Your task =>
Go through the lines below. Copy those with "something".

Available data =>
<<<<

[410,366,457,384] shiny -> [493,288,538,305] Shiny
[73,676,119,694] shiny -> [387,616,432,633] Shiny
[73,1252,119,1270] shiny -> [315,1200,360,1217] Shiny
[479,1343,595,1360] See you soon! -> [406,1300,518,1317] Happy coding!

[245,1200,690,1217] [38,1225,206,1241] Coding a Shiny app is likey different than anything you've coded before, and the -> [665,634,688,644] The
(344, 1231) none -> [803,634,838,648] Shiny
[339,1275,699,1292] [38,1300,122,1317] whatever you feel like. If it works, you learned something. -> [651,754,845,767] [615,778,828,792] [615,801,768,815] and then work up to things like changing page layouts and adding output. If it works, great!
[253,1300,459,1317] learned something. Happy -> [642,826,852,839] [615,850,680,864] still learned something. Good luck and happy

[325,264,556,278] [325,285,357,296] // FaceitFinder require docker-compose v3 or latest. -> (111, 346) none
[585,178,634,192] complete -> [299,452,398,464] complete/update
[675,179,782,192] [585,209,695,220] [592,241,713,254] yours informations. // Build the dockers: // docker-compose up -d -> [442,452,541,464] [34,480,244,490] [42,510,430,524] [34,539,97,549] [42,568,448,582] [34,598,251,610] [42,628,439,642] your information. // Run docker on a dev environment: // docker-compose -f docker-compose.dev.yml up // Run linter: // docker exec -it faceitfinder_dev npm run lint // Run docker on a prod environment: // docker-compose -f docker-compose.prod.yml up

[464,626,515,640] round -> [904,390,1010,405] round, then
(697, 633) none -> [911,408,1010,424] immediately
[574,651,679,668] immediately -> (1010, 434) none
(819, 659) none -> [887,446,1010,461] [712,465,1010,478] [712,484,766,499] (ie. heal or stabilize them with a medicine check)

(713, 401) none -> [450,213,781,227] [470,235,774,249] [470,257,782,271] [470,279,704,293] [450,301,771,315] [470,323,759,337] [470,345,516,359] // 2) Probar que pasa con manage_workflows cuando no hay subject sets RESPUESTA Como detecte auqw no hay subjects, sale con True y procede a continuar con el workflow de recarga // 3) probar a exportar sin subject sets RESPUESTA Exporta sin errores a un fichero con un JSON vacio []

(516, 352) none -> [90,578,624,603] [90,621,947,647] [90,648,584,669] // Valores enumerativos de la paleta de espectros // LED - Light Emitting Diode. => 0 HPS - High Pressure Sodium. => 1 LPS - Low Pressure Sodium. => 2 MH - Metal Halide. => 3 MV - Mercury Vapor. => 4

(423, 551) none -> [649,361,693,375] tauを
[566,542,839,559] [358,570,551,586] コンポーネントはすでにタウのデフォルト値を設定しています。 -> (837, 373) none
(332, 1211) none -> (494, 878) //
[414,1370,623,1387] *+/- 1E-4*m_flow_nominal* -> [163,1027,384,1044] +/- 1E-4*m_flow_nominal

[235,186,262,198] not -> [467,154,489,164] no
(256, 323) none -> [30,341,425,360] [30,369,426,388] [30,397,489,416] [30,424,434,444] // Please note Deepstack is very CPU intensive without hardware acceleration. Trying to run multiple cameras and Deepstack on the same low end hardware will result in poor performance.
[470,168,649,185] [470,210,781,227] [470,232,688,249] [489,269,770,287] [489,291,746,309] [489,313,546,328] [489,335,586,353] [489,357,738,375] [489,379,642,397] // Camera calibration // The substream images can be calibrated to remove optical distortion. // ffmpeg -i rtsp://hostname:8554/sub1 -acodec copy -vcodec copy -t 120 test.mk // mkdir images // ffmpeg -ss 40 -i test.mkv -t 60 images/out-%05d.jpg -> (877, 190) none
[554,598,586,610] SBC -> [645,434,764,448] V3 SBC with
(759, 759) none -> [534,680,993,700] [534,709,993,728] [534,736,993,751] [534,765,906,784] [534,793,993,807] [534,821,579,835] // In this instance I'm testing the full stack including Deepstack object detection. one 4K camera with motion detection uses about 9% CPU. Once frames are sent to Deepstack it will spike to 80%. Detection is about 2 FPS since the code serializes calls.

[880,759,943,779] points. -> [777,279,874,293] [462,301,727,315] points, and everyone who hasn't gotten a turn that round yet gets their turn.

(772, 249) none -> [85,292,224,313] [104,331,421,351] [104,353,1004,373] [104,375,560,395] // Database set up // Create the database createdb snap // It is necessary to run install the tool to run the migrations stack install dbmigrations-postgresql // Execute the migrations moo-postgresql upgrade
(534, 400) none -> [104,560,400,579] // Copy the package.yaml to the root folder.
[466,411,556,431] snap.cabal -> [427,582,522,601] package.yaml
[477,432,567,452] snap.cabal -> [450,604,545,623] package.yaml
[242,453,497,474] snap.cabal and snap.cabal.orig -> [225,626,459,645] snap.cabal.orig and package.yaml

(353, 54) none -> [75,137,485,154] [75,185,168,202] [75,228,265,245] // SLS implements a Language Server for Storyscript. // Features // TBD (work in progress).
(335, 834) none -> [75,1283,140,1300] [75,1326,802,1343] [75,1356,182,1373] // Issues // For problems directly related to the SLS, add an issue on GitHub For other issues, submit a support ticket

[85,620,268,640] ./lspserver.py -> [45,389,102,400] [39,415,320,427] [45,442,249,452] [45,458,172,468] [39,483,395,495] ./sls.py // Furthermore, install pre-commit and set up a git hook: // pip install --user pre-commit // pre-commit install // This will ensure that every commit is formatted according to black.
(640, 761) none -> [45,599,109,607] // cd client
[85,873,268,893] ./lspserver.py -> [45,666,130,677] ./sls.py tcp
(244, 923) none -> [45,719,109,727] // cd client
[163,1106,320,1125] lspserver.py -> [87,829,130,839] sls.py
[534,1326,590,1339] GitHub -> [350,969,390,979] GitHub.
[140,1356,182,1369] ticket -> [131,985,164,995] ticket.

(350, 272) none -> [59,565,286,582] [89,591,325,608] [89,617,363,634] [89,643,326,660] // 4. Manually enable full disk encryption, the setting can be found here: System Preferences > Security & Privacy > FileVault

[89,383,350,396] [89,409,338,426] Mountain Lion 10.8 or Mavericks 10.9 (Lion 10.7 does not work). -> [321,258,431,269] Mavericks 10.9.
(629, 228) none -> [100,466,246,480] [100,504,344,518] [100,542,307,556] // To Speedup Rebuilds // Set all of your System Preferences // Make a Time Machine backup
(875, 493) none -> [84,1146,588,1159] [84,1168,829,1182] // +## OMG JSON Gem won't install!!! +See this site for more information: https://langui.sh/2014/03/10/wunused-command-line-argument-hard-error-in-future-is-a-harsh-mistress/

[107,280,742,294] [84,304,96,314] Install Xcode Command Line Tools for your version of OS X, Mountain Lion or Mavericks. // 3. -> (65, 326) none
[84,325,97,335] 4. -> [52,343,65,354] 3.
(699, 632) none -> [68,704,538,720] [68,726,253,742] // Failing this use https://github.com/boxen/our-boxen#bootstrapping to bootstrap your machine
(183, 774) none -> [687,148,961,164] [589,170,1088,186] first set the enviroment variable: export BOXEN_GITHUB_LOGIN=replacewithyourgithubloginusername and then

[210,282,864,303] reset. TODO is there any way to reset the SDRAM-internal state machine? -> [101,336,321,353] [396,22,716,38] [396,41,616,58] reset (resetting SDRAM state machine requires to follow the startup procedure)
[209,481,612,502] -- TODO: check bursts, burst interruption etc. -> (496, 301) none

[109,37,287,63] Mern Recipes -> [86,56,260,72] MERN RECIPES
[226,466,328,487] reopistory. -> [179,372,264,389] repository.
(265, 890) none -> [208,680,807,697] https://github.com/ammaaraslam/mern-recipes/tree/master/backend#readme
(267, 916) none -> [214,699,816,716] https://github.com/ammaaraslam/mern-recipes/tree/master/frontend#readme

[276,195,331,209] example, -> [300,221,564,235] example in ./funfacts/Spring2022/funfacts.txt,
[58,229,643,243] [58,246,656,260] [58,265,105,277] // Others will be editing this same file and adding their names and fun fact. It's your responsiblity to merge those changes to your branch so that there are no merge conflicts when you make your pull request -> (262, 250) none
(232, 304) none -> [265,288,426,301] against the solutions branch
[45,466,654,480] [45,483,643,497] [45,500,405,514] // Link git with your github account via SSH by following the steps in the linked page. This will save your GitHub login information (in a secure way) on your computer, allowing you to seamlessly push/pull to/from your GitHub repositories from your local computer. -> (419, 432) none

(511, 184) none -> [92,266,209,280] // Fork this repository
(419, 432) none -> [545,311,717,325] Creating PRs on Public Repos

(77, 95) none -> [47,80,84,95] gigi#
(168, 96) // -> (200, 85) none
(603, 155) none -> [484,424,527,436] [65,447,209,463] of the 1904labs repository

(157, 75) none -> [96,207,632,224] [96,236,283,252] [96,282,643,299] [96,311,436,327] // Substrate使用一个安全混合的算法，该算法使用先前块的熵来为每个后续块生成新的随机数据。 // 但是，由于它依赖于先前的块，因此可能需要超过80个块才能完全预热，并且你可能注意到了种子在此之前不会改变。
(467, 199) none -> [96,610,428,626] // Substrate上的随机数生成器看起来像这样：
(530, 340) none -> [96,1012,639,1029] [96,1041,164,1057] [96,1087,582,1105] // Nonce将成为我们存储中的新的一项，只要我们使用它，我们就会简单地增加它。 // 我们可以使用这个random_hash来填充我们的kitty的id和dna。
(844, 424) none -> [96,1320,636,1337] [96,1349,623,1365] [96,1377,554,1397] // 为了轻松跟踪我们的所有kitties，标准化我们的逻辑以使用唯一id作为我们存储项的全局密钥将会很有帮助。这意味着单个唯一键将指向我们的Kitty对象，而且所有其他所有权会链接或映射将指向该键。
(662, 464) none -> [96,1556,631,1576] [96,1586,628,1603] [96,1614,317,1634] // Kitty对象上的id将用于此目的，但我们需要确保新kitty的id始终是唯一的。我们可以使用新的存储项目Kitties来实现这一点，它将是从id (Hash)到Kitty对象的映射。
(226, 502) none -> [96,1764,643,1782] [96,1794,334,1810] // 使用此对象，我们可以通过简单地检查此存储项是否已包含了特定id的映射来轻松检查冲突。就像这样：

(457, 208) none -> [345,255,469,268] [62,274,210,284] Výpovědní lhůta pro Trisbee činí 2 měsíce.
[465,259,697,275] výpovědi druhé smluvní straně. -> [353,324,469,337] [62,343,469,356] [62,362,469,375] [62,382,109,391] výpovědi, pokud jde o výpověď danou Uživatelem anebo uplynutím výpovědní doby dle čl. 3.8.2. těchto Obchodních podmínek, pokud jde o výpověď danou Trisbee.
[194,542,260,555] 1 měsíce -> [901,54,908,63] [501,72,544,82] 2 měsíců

>>>>

Solution =>
[339,1275,699,1292] [38,1300,122,1317] whatever you feel like. If it works, you learned something. -> [651,754,845,767] [615,778,828,792] [615,801,768,815] and then work up to things like changing page layouts and adding output. If it works, great!
[253,1300,459,1317] learned something. Happy -> [642,826,852,839] [615,850,680,864] still learned something. Good luck and happy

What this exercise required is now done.